The workshop is for multi-disciplinary providers working in healthcare, mental health, social services, and the anti-violence sector. We hope that the training will prevent stigmatization, alienation or the re-traumatization of 2SLGBTQ+ survivors who access support.
This project is important because there is a lot of evidence that 2SLGBTQ+ people are more likely to experience violence and/or trauma than straight or cisgender (i.e., non-trans) people.1 Additionally, 2SLGBTQ+ people face barriers in accessing health and social services as a result of a lack of 2SLGBTQ+ capacity on the part of service providers or the organizations they work within.2,3
Given that many 2SLGBTQ+ people will be in need of support related to experiences of violence/trauma, it is important that organizations and service providers have the ability to skillfully meet the needs of 2SLGBTQ+ people from a trauma-informed lens.
Trauma- and Violence-Informed
We recognize the far-reaching impacts of trauma on individuals and the ways in which service providers and organizations may unintentionally perpetuate trauma.
We are rooted in a strong evidence-base for 2SLGBTQ+ peoples' need for trauma-informed services and an awareness of the barriers 2SLGBTQ+ folks experience in accessing competent healthcare and social services, which contribute to health disparities.
We are committed to meaningful and responsible community engagement in all of our work.
We recognize that research and care delivery have historically (and contemporaneously) harmed 2SLGBTQ+ peoples, and that it is important to include 2SLGBTQ+ peoples in all levels of this project to redress historical and contemporary harms.

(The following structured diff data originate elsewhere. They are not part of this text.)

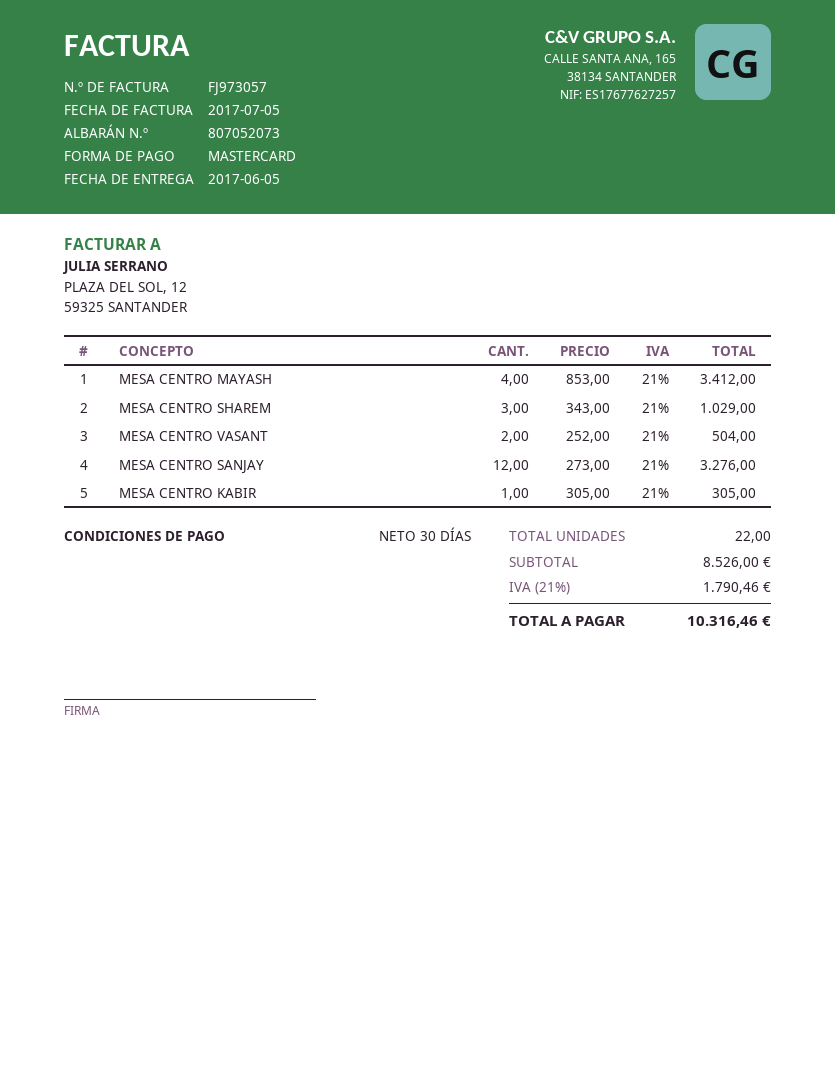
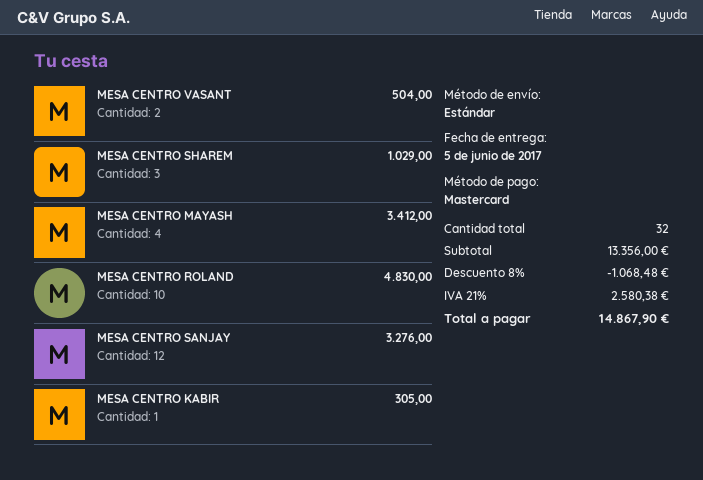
MESA CENTRO ROLAND: none -> 10 for 4830.00
total quantity: 22 -> 32
subtotal: 8526.00 -> 13356.00
discount: none -> 8% = 1068.48
tax: 21% = 1790.46 -> 21% = 2580.38
total: 10316.46 -> 14867.90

We recognize that healthcare and social services are sites of historical and contemporary racism and injustice. We bring an anti-racist lens to our work by encouraging the identification and elimination of racism in systems, organizational structures, policies and practice, and attitudes so that power is redistributed and shared equitably.

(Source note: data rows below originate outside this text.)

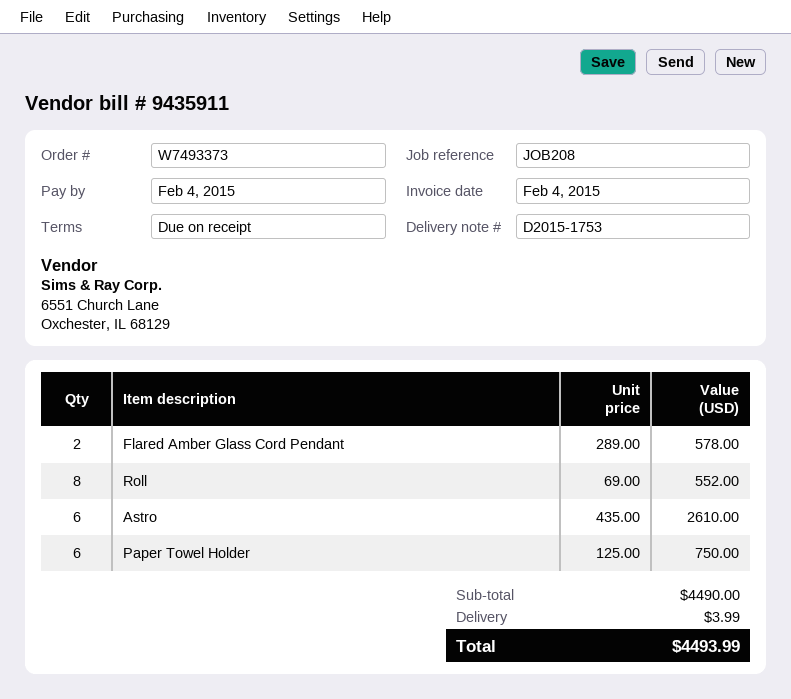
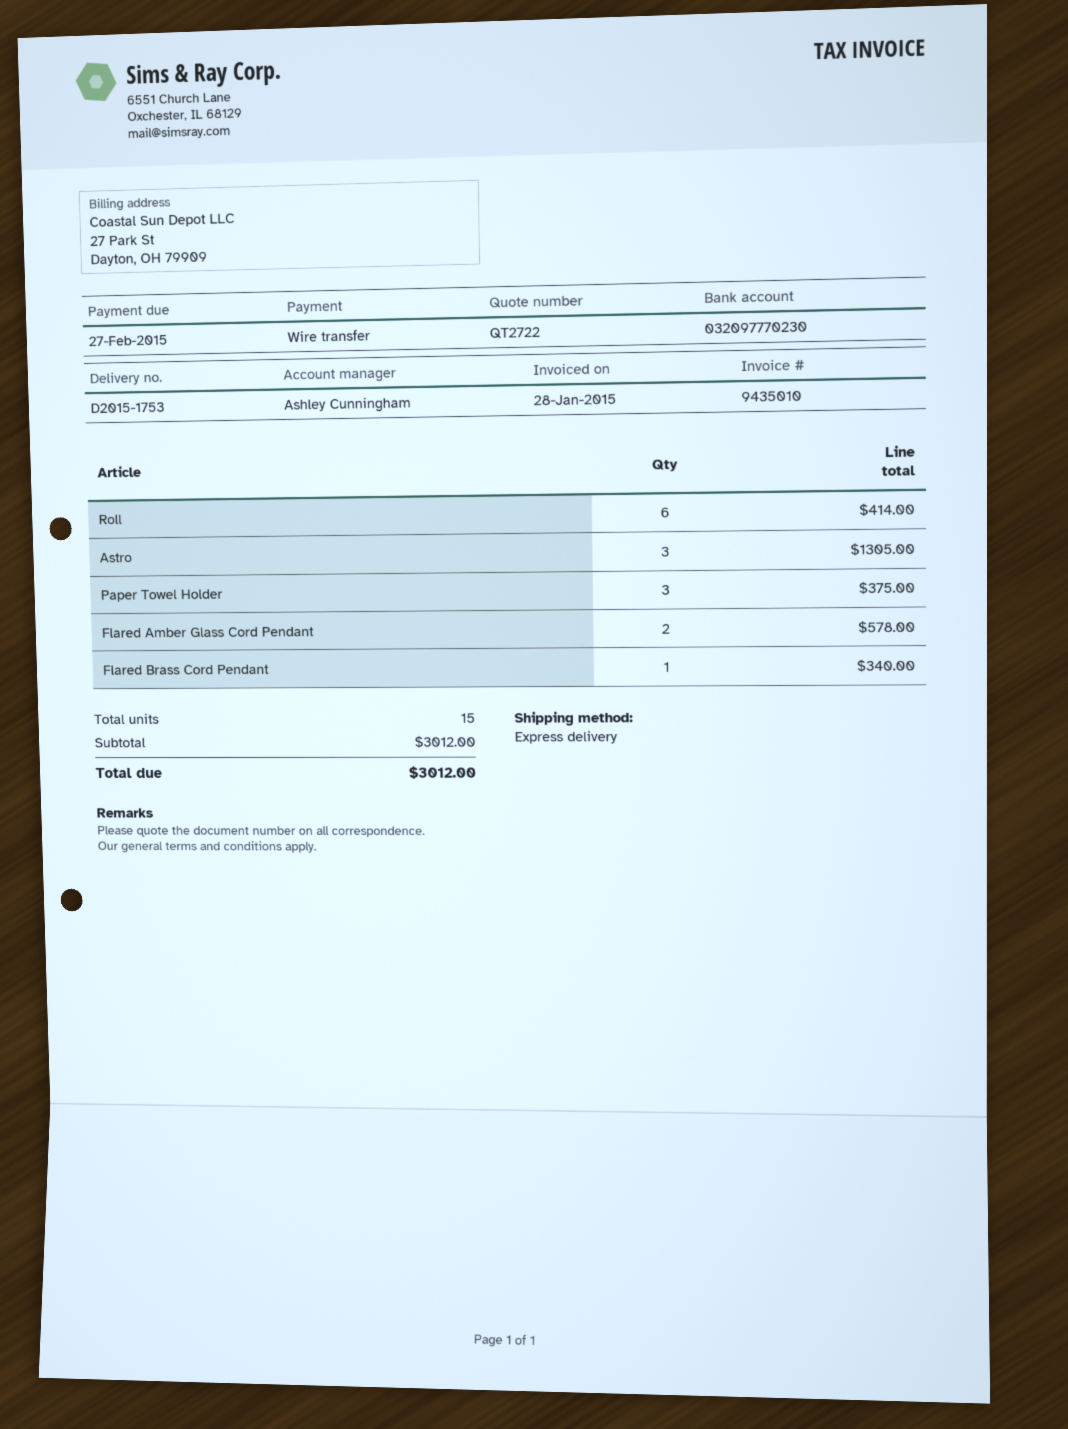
invoice number: 9435911 -> 9435010
invoice date: 2015-02-04 -> 2015-01-28
due date: 2015-02-04 -> 2015-02-27
Roll: 8 for 552.00 -> 6 for 414.00
Astro: 6 for 2610.00 -> 3 for 1305.00
Paper Towel Holder: 6 for 750.00 -> 3 for 375.00
Flared Brass Cord Pendant: none -> 1 for 340.00
subtotal: 4490.00 -> 3012.00
shipping: 3.99 -> none
total: 4493.99 -> 3012.00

We recognize that healthcare and social services have been sites of historical and contemporary colonization and traumatization. We are committed to ensuring that 2SLGBTQ+ Indigenous peoples feel safe and respected while accessing services.

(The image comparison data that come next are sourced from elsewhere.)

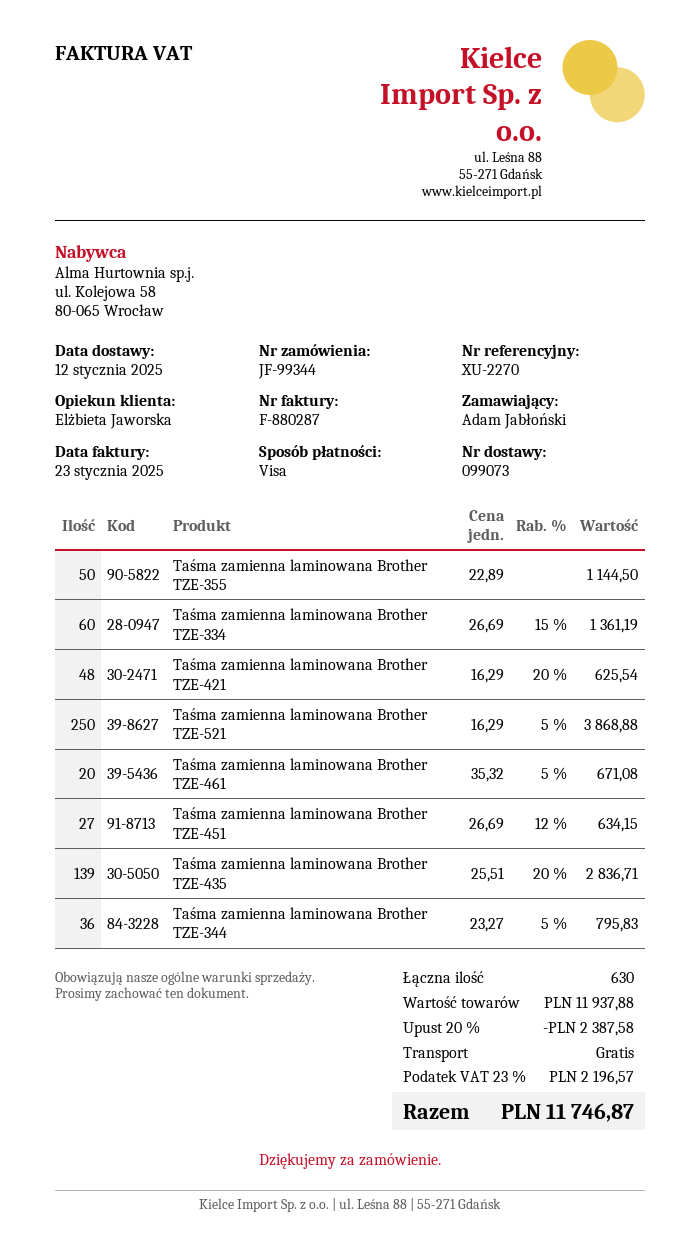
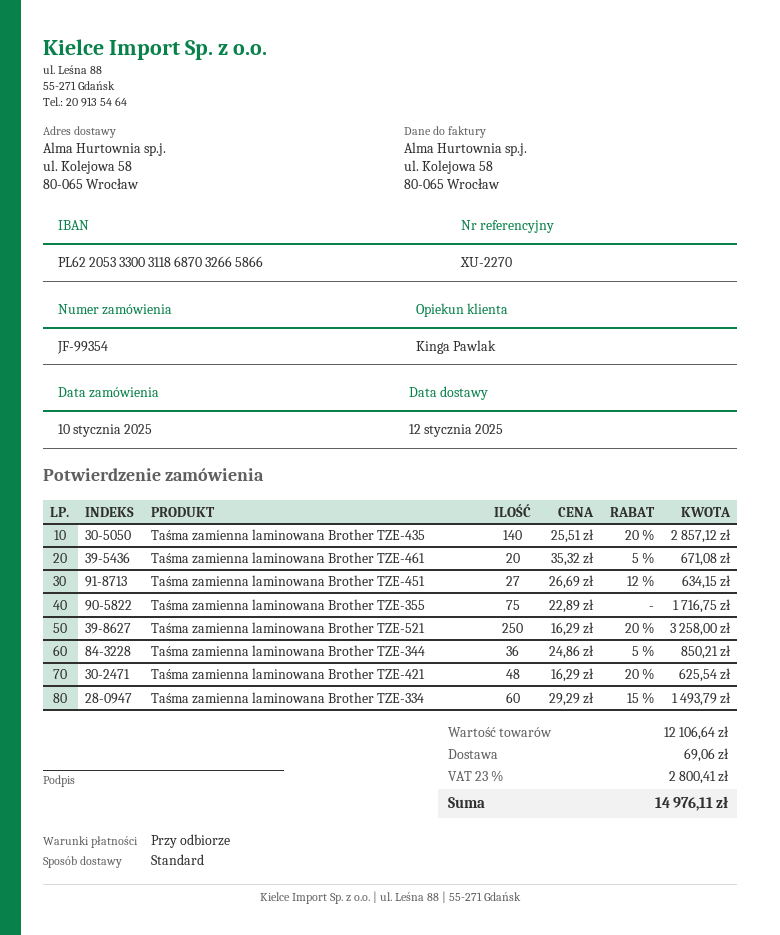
order number: JF-99344 -> JF-99354
sales rep: Elżbieta Jaworska -> Kinga Pawlak
Taśma zamienna laminowana Brother TZE-355: 50 x 22.89 = 1144.50 -> 75 x 22.89 = 1716.75
Taśma zamienna laminowana Brother TZE-334: 60 x 26.69 - 15% = 1361.19 -> 60 x 29.29 - 15% = 1493.79
Taśma zamienna laminowana Brother TZE-521: 250 x 16.29 - 5% = 3868.88 -> 250 x 16.29 - 20% = 3258.00
Taśma zamienna laminowana Brother TZE-435: 139 x 25.51 - 20% = 2836.71 -> 140 x 25.51 - 20% = 2857.12
Taśma zamienna laminowana Brother TZE-344: 36 x 23.27 - 5% = 795.83 -> 36 x 24.86 - 5% = 850.21
subtotal: 11937.88 -> 12106.64
discount: 20% = 2387.58 -> none
shipping: 0.00 -> 69.06
tax: 23% = 2196.57 -> 23% = 2800.41
total: 11746.87 -> 14976.11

We recognize that the Indigenous concept of Cultural Safety may also apply to non-Indigenous peoples that experience systemic discrimination and violence, such as non-Indigenous LGBTQ+ peoples.
We are committed to an intersectional, anti-oppressive, holistic understanding of health that is attentive to the ways in which an individual's social location can inform their health status and access to services.
We believe that social justice is needed improve the health of diverse 2SLGBTQ+ folks.
1. Roberts, A. L., Austin, S. B., Corliss, H. L., Vandermorris, A. K., & Koenen, K. C. (2010). Pervasive Trauma Exposure Among US Sexual Orientation Minority Adults and Risk of Posttraumatic Stress Disorder. American Journal of Public Health, 100:12, 2433-2441.
2. Pilling, M., Howison, M., Bellamy, C., Davidson, L., Frederick, T., Ross, L., McKenzie, K., & Kidd, S. (2017). Fragmented Inclusion: Community Participation and Lesbian, Gay, Bisexual, Trans, and Queer People with Diagnoses of Schizophrenia and Bipolar Disorder. American Journal of Orthopsychiatry. 87(5), 606-613.
3. Ross, L. E., Gibson, M. F., Daley, A., Steele, L. S., & Williams, C. C. (2018). In spite of the system: A mixed methods analysis of mental health service experiences of LGBTQ people living in poverty in Ontario, Canada. PLoS ONE, 13(8): e0201437.